無視されたことに少しムッとするが、聞かれなくてよかったとも思った。
(ダメです!今の言葉を聞かれたら、はしたないって思われちゃいます…)
寝ているということで油断していたのか、うっかり口にしてしまった言葉に赤面していた。
五条は知らないが、深雪は"そういうこと"に興味津々だ。
実は五条よりも知識が豊富だったりする。
(でも…寝てる今なら……)
無防備を晒す五条に魔が刺してしまった。
いけない、考えてはダメ、そんなことをしたら嫌われる。
ダメな理由を探せば探すほど、したいという欲求が抑えられなくなる。
(少しだけ……バレなければ、きっと……)
トクトクとうるさく高鳴る心臓の音を誤魔化すように、深雪はそっと息を吐き出した。
ベッドの縁に手をつき、ゆっくりと五条の顔へと近づいていく。
普段は目隠しやサングラスで隠されている、端正で白磁のように美しい顔立ち。長いまつ毛が作り出す影を間近で見つめていると、吸い込まれそうな錯覚に陥る。
(悟くん……)
重なる寝息。少し動けば触れ合ってしまいそうなほど近い距離。
深雪は震えるまぶたをギュッと閉じ、自分の唇を、無防備なその唇へ重ねようと——。
「んー……おはよう、深雪」
チュッ、という音の代わりに響いたのは、少し掠れた、それでいて甘さを含んだ低い声だった。
ピタリと深雪の動きが止まる。
恐る恐る目を開けると、そこには宝石のように澄んだ蒼い瞳が、至近距離で深雪を真っ直ぐに見つめていた。
「えっ……あ、あの……!」
「ん? どしたの、そんなに顔赤くして。タコさんウィンナーみたいになってるよ」
寝起き特有の気怠げな笑みを浮かべながら、五条はゆっくりと上体を起こした。
深雪はバネ仕掛けのように跳ね起き、ベッドから距離を取る。顔から火が出そうなほど熱い。見られていた、いや、それ以上に、あわやという所だったのだ。

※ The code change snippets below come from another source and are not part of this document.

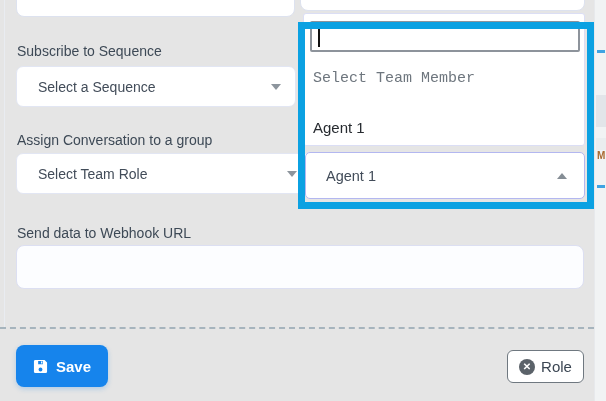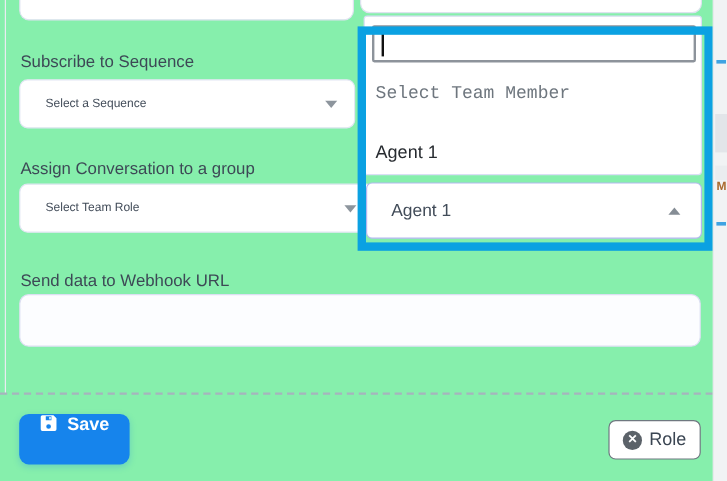--- a/index.html
+++ b/index.html
@@ -11,7 +11,7 @@
   *{margin:0;padding:0;box-sizing:border-box;}
   html,body{background:#fff;}
   body{font-family:"Liberation Sans","DejaVu Sans",sans-serif;}
-  .screen{position:relative;width:606px;height:401px;background:#86efac;overflow:hidden;}
+  .screen{position:relative;width:606px;height:401px;background:#e5e5e5;overflow:hidden;}
 
   .modal-left-border{position:absolute;left:4px;top:0;width:1px;height:328px;background:#e9ecf1;}
 

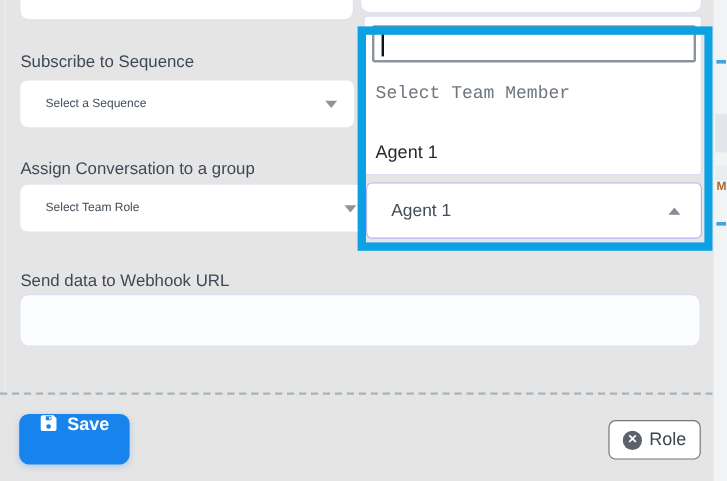--- a/index.html
+++ b/index.html
@@ -24,7 +24,7 @@
   .label2{left:17px;top:131px;}
   .label3{left:17px;top:224px;}
 
-  .select{position:absolute;background:#fff;border:1px solid #e2e6f3;border-radius:7px;display:flex;align-items:center;justify-content:space-between;font-size:10px;color:#424c59;cursor:pointer;}
+  .select{position:absolute;background:#fff;border:1px solid #e2e6f3;border-radius:7px;display:flex;align-items:center;justify-content:space-between;font-size:14px;color:#424c59;cursor:pointer;}
   .select1{left:16px;top:66px;width:280px;height:41px;padding:0 14px 0 21px;}
   .select2{left:16px;top:153px;width:296px;height:41px;padding:0 14px 0 21px;}
   .select3{left:305px;top:152px;width:280px;height:47px;border:1px solid #b3b7f0;border-radius:5px;padding:0 17px 0 20px;font-size:14.5px;}

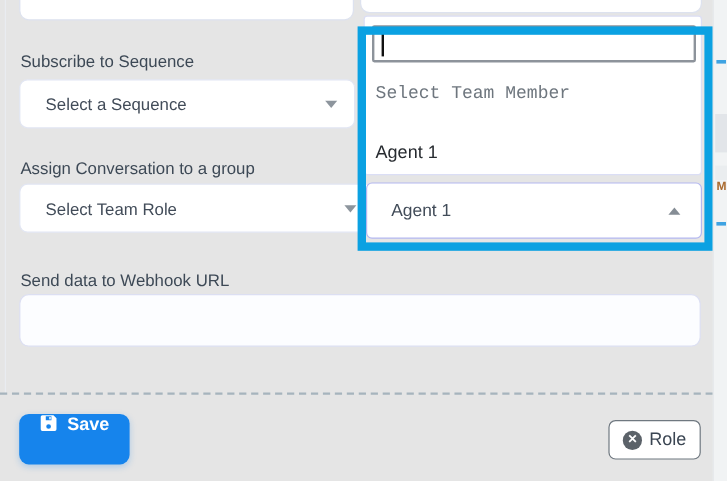--- a/index.html
+++ b/index.html
@@ -45,7 +45,7 @@
 
   .footer-divider{position:absolute;left:0;top:327px;width:594px;height:0;border-top:2px dashed #a6b4bd;}
 
-  .save-button{position:absolute;left:16px;top:345px;width:92px;height:42px;background:var(--save-button,#1684ec);border:none;border-radius:8px;color:#fff;font:bold 15px "Liberation Sans",sans-serif;display:flex;align-items:flex-start;justify-content:center;gap:8px;cursor:pointer;box-shadow:0 2px 5px rgba(22,132,236,.25);}
+  .save-button{position:absolute;left:16px;top:345px;width:92px;height:42px;background:var(--save-button,#1684ec);border:none;border-radius:8px;color:#fff;font:bold 15px "Liberation Sans",sans-serif;display:flex;align-items:center;justify-content:center;gap:8px;cursor:pointer;box-shadow:0 2px 5px rgba(22,132,236,.25);}
   .close-button{position:absolute;left:507px;top:350px;width:77px;height:33px;background:#fff;border:1px solid #6f7880;border-radius:6px;color:#3a4552;font:15px "Liberation Sans",sans-serif;display:flex;align-items:center;justify-content:center;gap:6px;cursor:pointer;}
   .close-icon-circle{width:16px;height:16px;border-radius:50%;background:#5b6269;color:#fff;font:bold 10px "Liberation Sans",sans-serif;display:flex;align-items:center;justify-content:center;line-height:1;}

「ななな、何でもありません! 悟くんが全然起きないから、息をしているか確認しようと……!」
「へぇー? 息の確認ねえ」
五条は意地悪そうに目を細め、頬杖をついた。
「てっきり、『いたずら』されちゃうのかと思ったんだけどなー」
「っ……!!」
その言葉に、深雪は雷に打たれたように硬直した。聞かれていないと思っていた囁きすら、この最強の術師にはばっちり耳に入っていたらしい。あるいは、ずっと前から起きていてわざと寝たふりをしていたのかもしれない。
「あ、朝ご飯! 冷めてしまいますから、早く下りてきてくださいっ!」
羞恥心が限界に達した深雪は、それだけを早口でまくし立てると、逃げるように部屋を飛び出していった。バタン、と勢いよく閉まるドアの音が部屋に響き渡る。
「……ははっ」
一人残された五条は、小さく笑い声をこぼした。
連日の任務で疲労が抜けきらない体だったが、あんなに可愛らしい目覚ましがあるのなら、悪くない朝だ。
五条は大きく伸びをすると、リクエストしていた好物を楽しみに、ゆっくりとベッドから降りた。